Conference paper

Controllable Molecular Generation via Sparse Autoencoders and Feature-Guided Latent Manipulation

Abstract

Designing novel molecules with precise control over physicochemical or structural features remains a central challenge in molecular discovery, particularly in areas such as drug design, materials science, and chemical biology. Existing generative models often lack interpretability and fine-grained controllability, limiting their practical utility in guided molecule design.

To address this limitation, we propose a novel framework for controllable molecular generation that leverages sparse representation learning in the latent space. Our method begins with molecular embeddings obtained from one of the existing pretrained molecular foundation models, which encode structural information. These embeddings are used to train a Sparse Autoencoder (SAE), a type of neural network that compresses input representations into a sparse, lower-dimensional latent space and then reconstructs the original input from these latent codes. SAE has recently attracted attention in research on interpreting large language models (LLMs), owing to its sparse and interpretable latent space. The sparsity constraint promotes a higher-dimensional latent space in which each dimension represents simplified information, making it easier to associate with chemically meaningful features and allowing for interpretable, targeted manipulation.

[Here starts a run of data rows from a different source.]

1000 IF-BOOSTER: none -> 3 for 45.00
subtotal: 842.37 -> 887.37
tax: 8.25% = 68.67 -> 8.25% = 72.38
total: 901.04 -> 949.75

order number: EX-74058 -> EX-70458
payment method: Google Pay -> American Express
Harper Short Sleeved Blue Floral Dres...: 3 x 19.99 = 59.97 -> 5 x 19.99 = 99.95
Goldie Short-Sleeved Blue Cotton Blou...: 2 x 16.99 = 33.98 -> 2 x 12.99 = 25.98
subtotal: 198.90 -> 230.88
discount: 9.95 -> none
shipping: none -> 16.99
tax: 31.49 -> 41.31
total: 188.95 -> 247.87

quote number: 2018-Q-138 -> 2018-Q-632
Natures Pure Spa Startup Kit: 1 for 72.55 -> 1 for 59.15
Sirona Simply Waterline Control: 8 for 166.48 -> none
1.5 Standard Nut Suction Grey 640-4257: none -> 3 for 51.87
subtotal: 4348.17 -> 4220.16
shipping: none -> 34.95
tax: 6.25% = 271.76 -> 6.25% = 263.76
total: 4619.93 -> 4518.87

To uncover how specific latent dimensions relate to molecular properties of interest—such as lipophilicity, polarity, or the presence of functional groups—we introduce an interpretability layer through statistical modeling techniques. By analyzing the relationship between the sparse latent vectors and predefined molecular features, we identify directions in the latent space that influence these properties. This interpretability allows users to steer the generative process toward molecules exhibiting desired characteristics, without requiring direct supervision from end-to-end property prediction models.

Given a seed molecule, we alter its latent vector along selected interpretable directions in the sparse space. The modified latent code is first decoded through the trained SAE and then passed to the pretrained molecular decoder to reconstruct a new SMILES representation. This approach supports directional and quantitative control over multiple molecular features simultaneously—for instance, increasing logP while reducing aromatic ring count, all while preserving chemical validity.

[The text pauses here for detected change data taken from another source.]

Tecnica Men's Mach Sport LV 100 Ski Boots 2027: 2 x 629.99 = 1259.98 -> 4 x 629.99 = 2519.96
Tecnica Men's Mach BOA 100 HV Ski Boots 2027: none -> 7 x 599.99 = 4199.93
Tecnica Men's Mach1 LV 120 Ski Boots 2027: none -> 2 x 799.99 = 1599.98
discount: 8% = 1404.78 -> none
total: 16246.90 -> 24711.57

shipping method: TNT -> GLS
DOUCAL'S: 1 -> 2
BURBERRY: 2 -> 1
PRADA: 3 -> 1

We validate our method on the PubChem-ZINC dataset and demonstrate that the generated molecules consistently exhibit the intended changes in targeted properties. Importantly, our method generates molecules that are chemically valid, synthetically plausible, and structurally consistent with the original chemical space. The proposed framework offers a powerful tool for hypothesis-driven molecular design, inverse property optimization, and interpretable latent space exploration in both medicinal and materials chemistry.